DESCRIPTION OF THE TASK: The required output is the lines below from the line containing "- const stream = require('streamtoiterator')()" to the line containing "Its similar to", inclusive, retyped exactly. No other lines belong in it.
=== Section Start ===
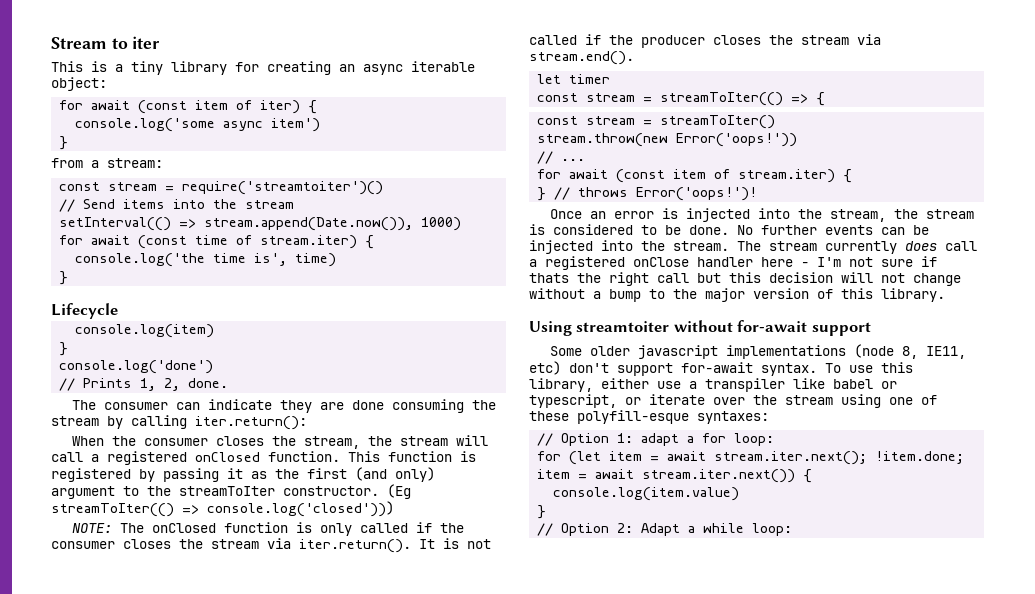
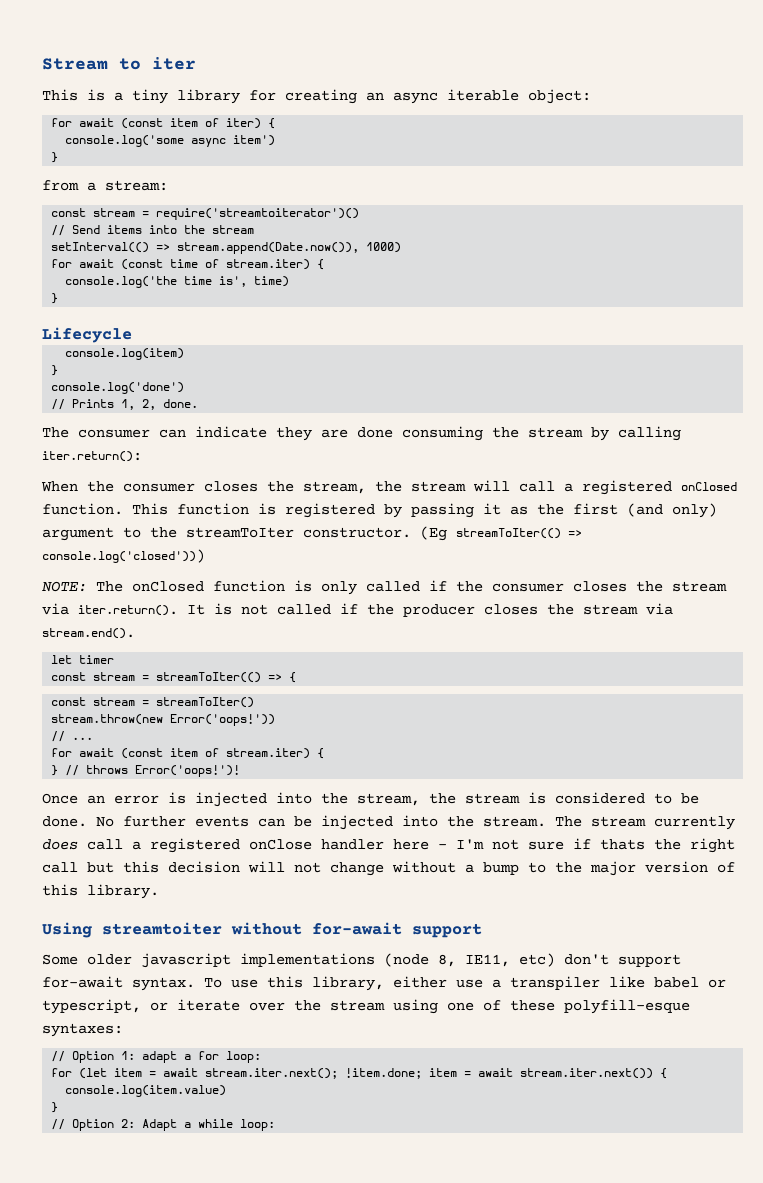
- const stream = require('streamtoiter')()
+ const stream = require('streamtoiterator')()

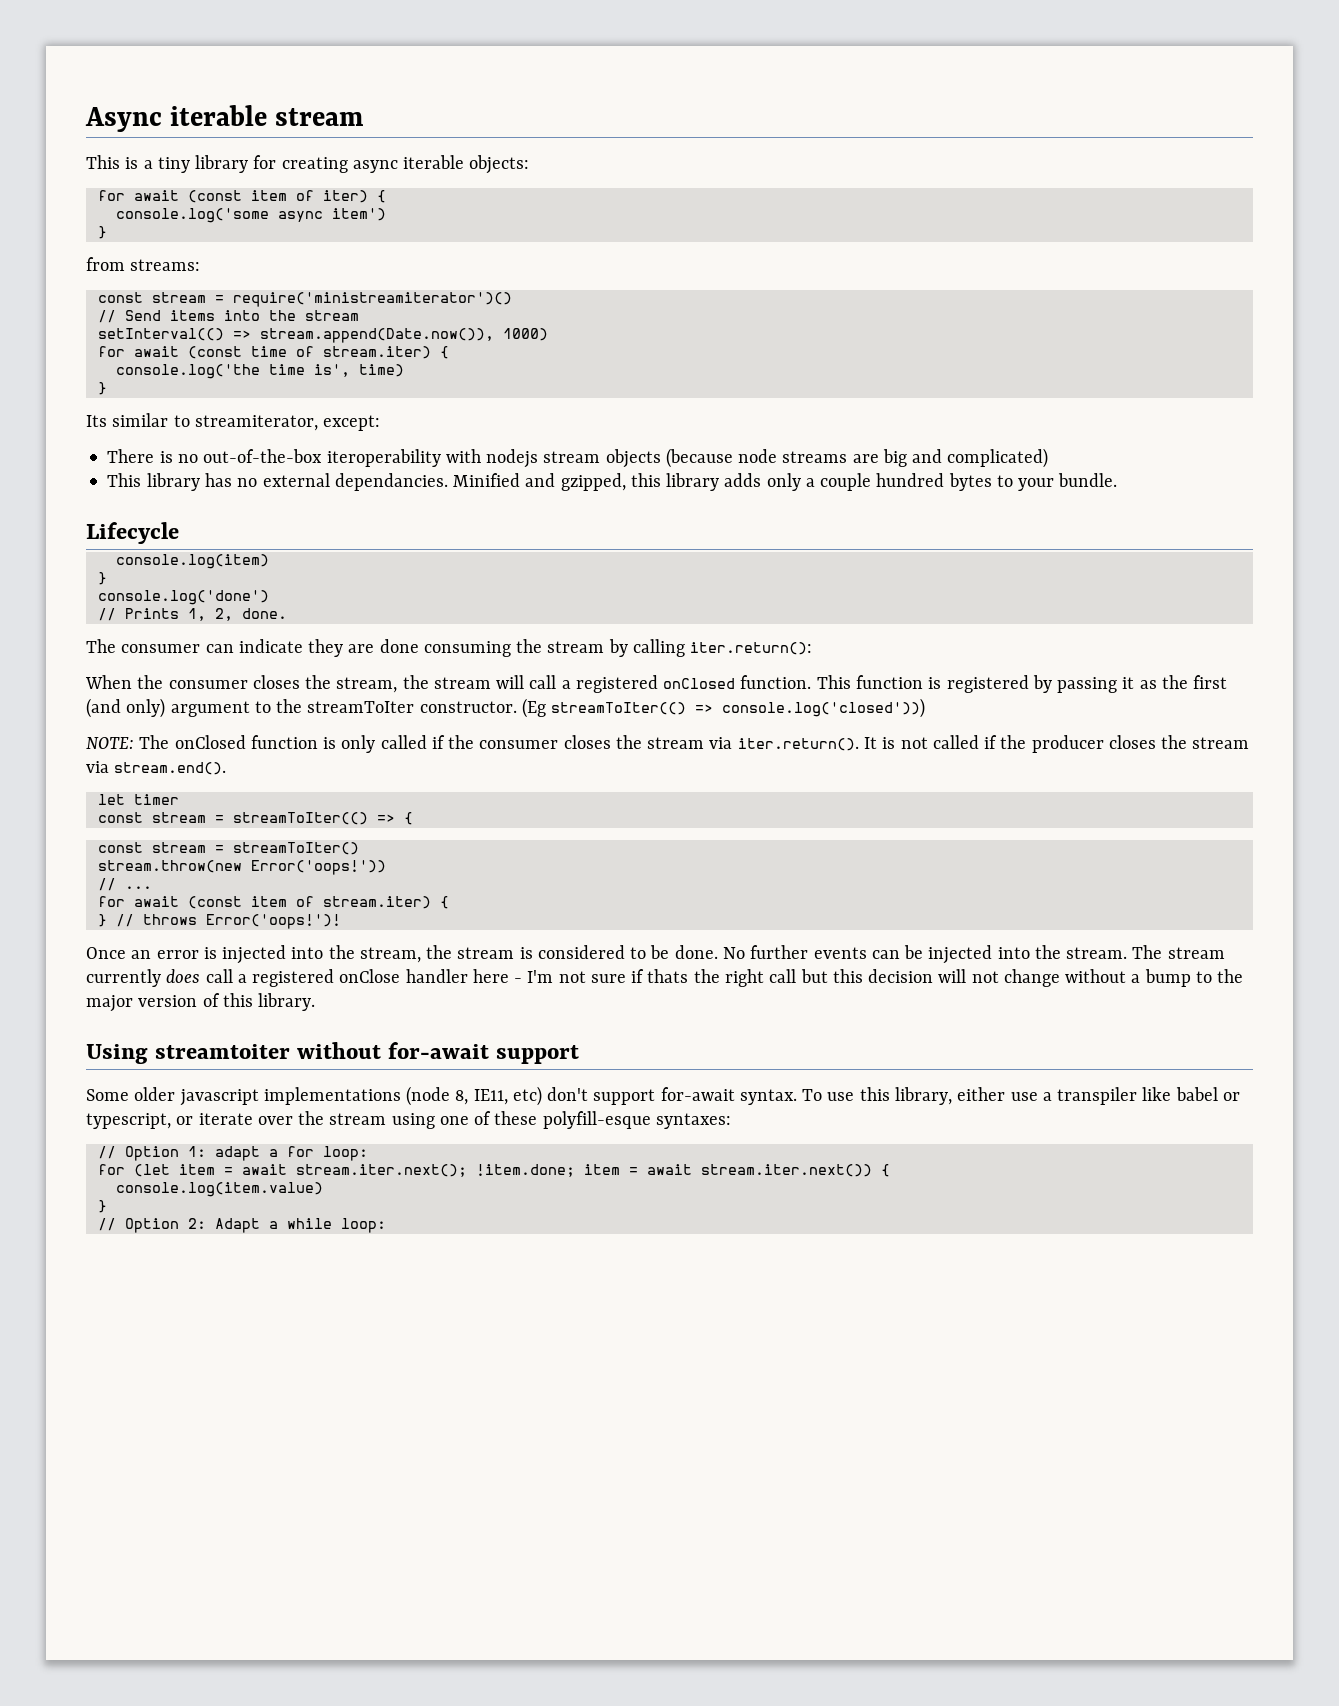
- Stream to iter
+ Async iterable stream
- This is a tiny library for creating an async iterable object:
+ This is a tiny library for creating async iterable objects:
- from a stream:
- const stream = require('streamtoiterator')()
+ from streams:
+ const stream = require('ministreamiterator')()
+ Its similar to streamiterator, except:
+ There is no out-of-the-box iteroperability with nodejs stream objects (because node streams are big and complicated)
+ This library has no external dependancies. Minified and gzipped, this library adds only a couple hundred bytes to your bundle.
=== Section End ===
RESPONSE:
- const stream = require('streamtoiterator')()
+ from streams:
+ const stream = require('ministreamiterator')()
+ Its similar to streamiterator, except:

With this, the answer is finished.